GPJax aims to provide a low-level interface to Gaussian process (GP) models in Jax, structured to give researchers maximum flexibility in extending the code to suit their own needs. We define a GP prior in GPJax by specifying a mean and kernel function and multiply this by a likelihood function to construct the posterior. The idea is that the code should be as close as possible to the maths we write on paper when working with GP models.

Package support

GPJax was created by Thomas Pinder. Today, the maintenance of GPJax is undertaken by Thomas and Daniel Dodd.

We would be delighted to review pull requests (PRs) from new contributors. Before contributing, please read our guide for contributing. If you do not have the capacity to open a PR, or you would like guidance on how best to structure a PR, then please open an issue. For broader discussions on best practices for fitting GPs, technical questions surrounding the mathematics of GPs, or anything else that you feel doesn't quite constitue an issue, please start a discussion thread in our discussion tracker.
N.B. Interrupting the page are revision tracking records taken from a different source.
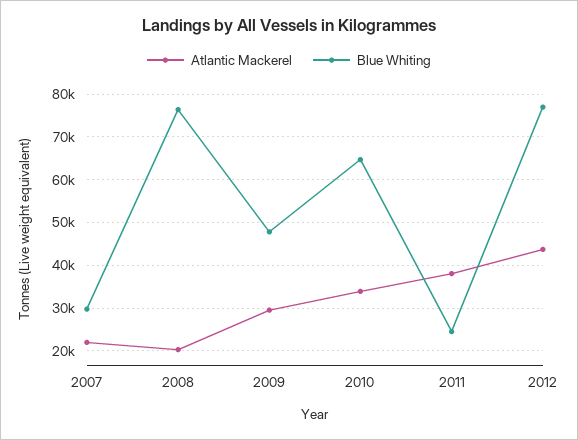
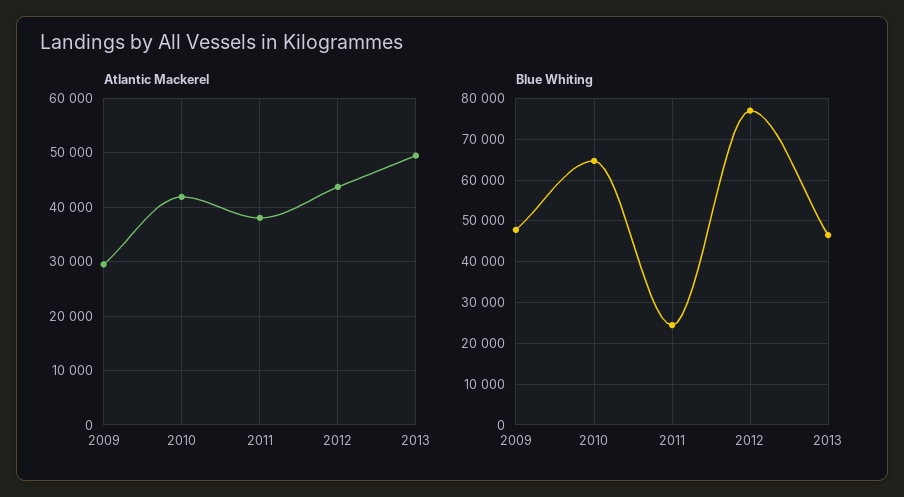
Atlantic Mackerel, 2007: 22000 -> none
Blue Whiting, 2007: 30000 -> none
Atlantic Mackerel, 2008: 20000 -> none
Blue Whiting, 2008: 76000 -> none
Atlantic Mackerel, 2010: 34000 -> 42000
Atlantic Mackerel, 2013: none -> 50000
Blue Whiting, 2013: none -> 46000

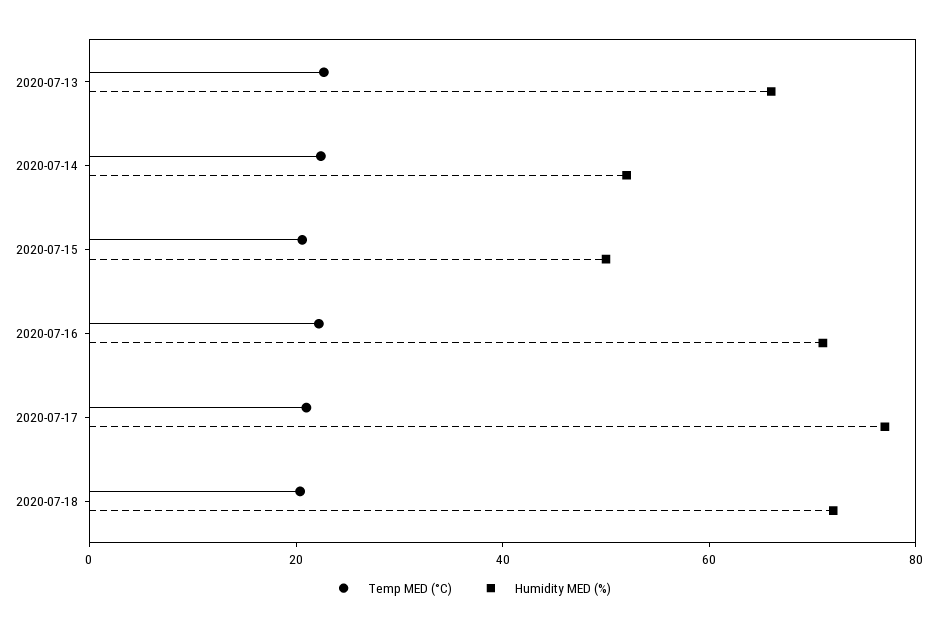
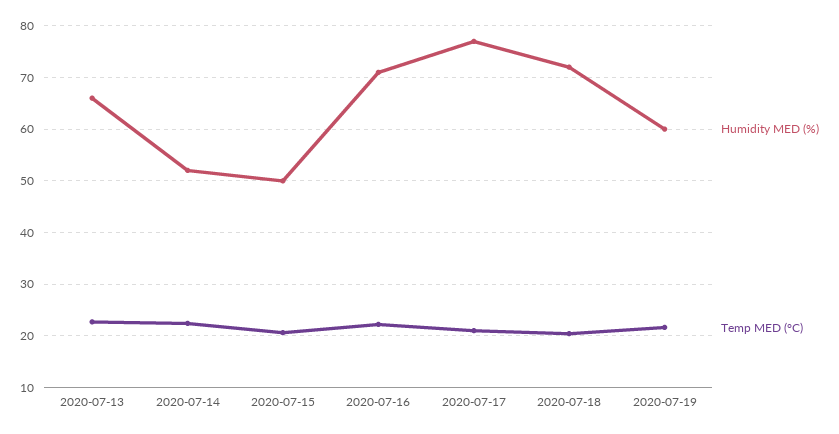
Humidity MED (%), 2020-07-19: none -> 60
Temp MED (°C), 2020-07-19: none -> 22

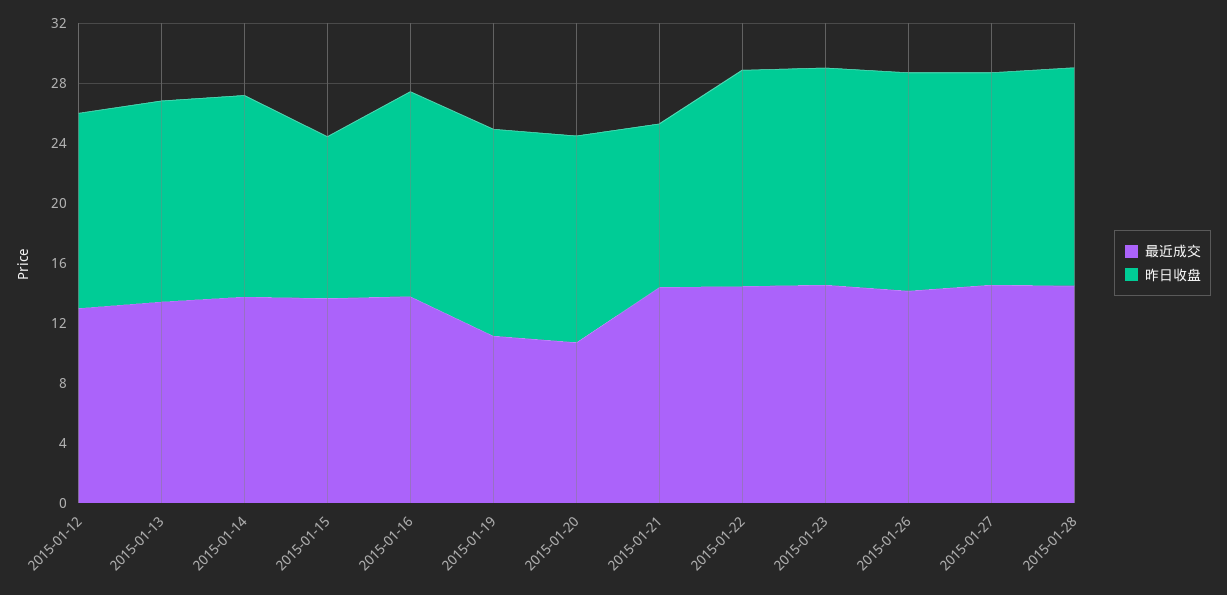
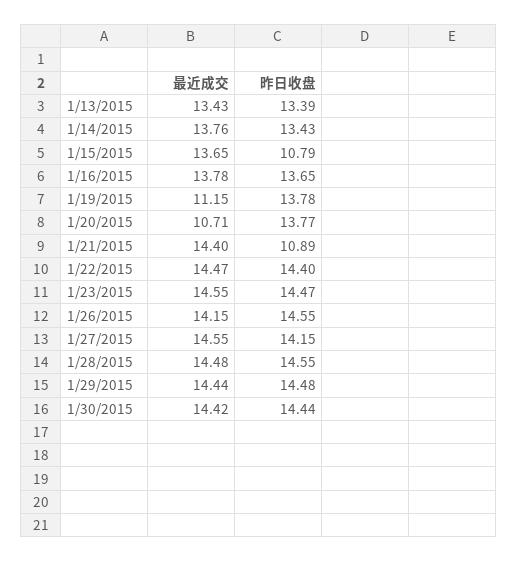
最近成交, 2015-01-12: 13 -> none
昨日收盘, 2015-01-12: 13 -> none
最近成交, 1/29/2015: none -> 14.44
昨日收盘, 1/29/2015: none -> 14.48
最近成交, 1/30/2015: none -> 14.42
昨日收盘, 1/30/2015: none -> 14.44

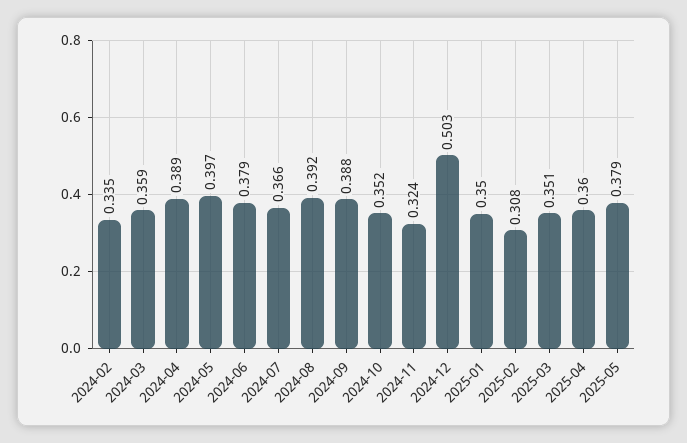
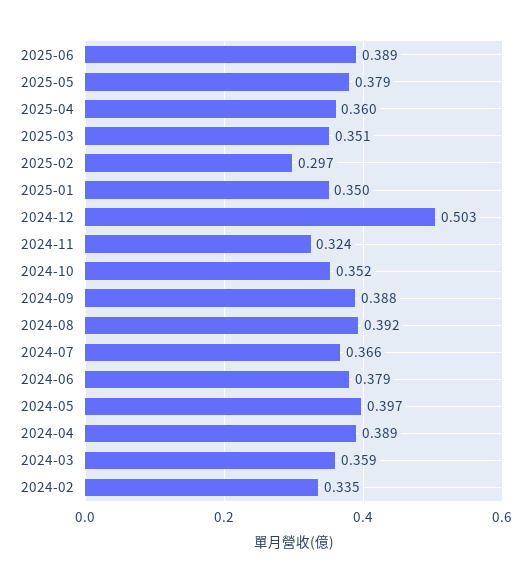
2025-02: 0.308 -> 0.297
2025-06: none -> 0.389

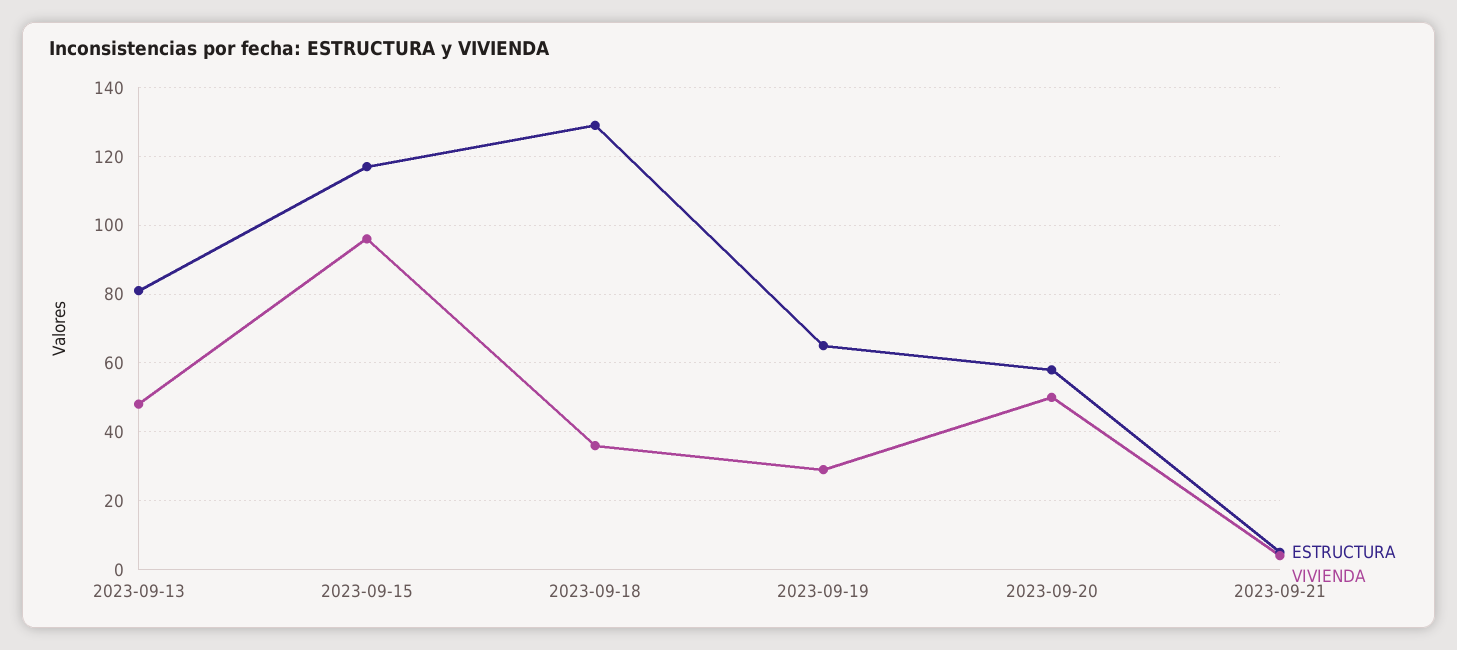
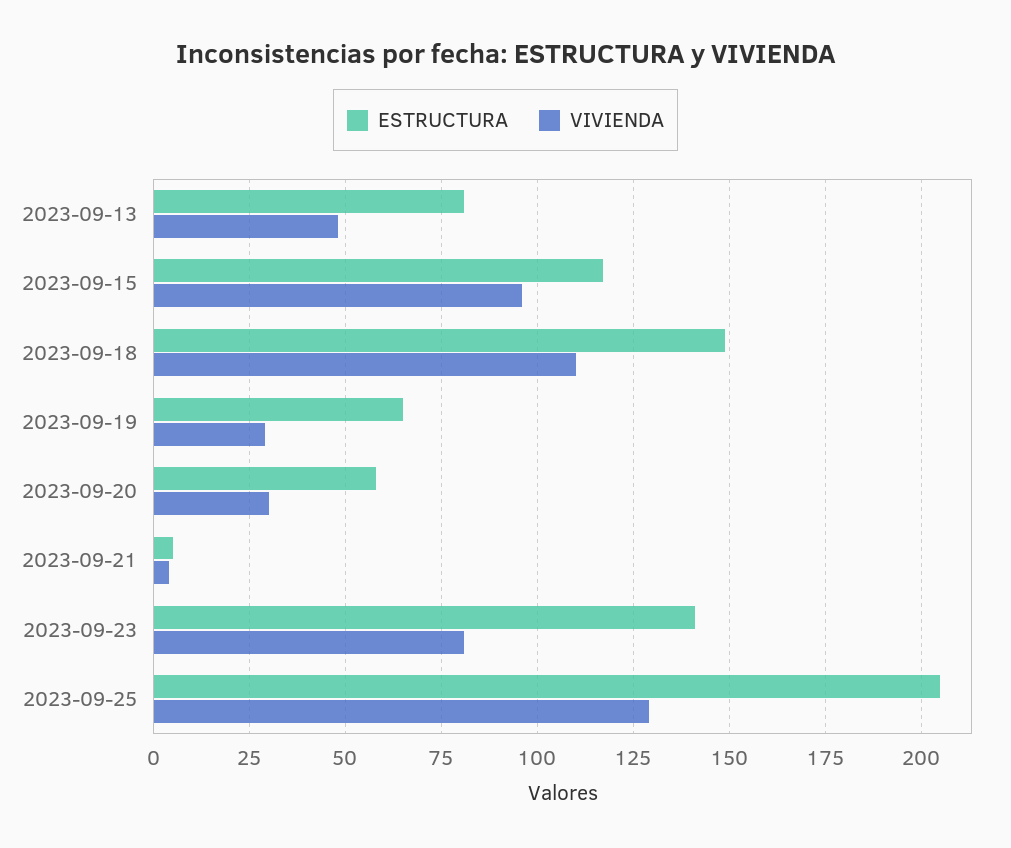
ESTRUCTURA, 2023-09-18: 130 -> 150
VIVIENDA, 2023-09-18: 35 -> 110
VIVIENDA, 2023-09-20: 50 -> 30
ESTRUCTURA, 2023-09-23: none -> 140
VIVIENDA, 2023-09-23: none -> 80
ESTRUCTURA, 2023-09-25: none -> 205
VIVIENDA, 2023-09-25: none -> 130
We have recently set up a Slack channel where we hope to facilitate discussions around the development of GPJax and broader support for Gaussian process modelling. If you'd like to join the channel, then please follow this invitation link which will take you to the GPJax Slack community.

Supported methods and interfaces

Examples

Guides for customisation

Simple example

This simple regression example aims to illustrate the resemblance of GPJax's API with how we write the mathematics of Gaussian processes.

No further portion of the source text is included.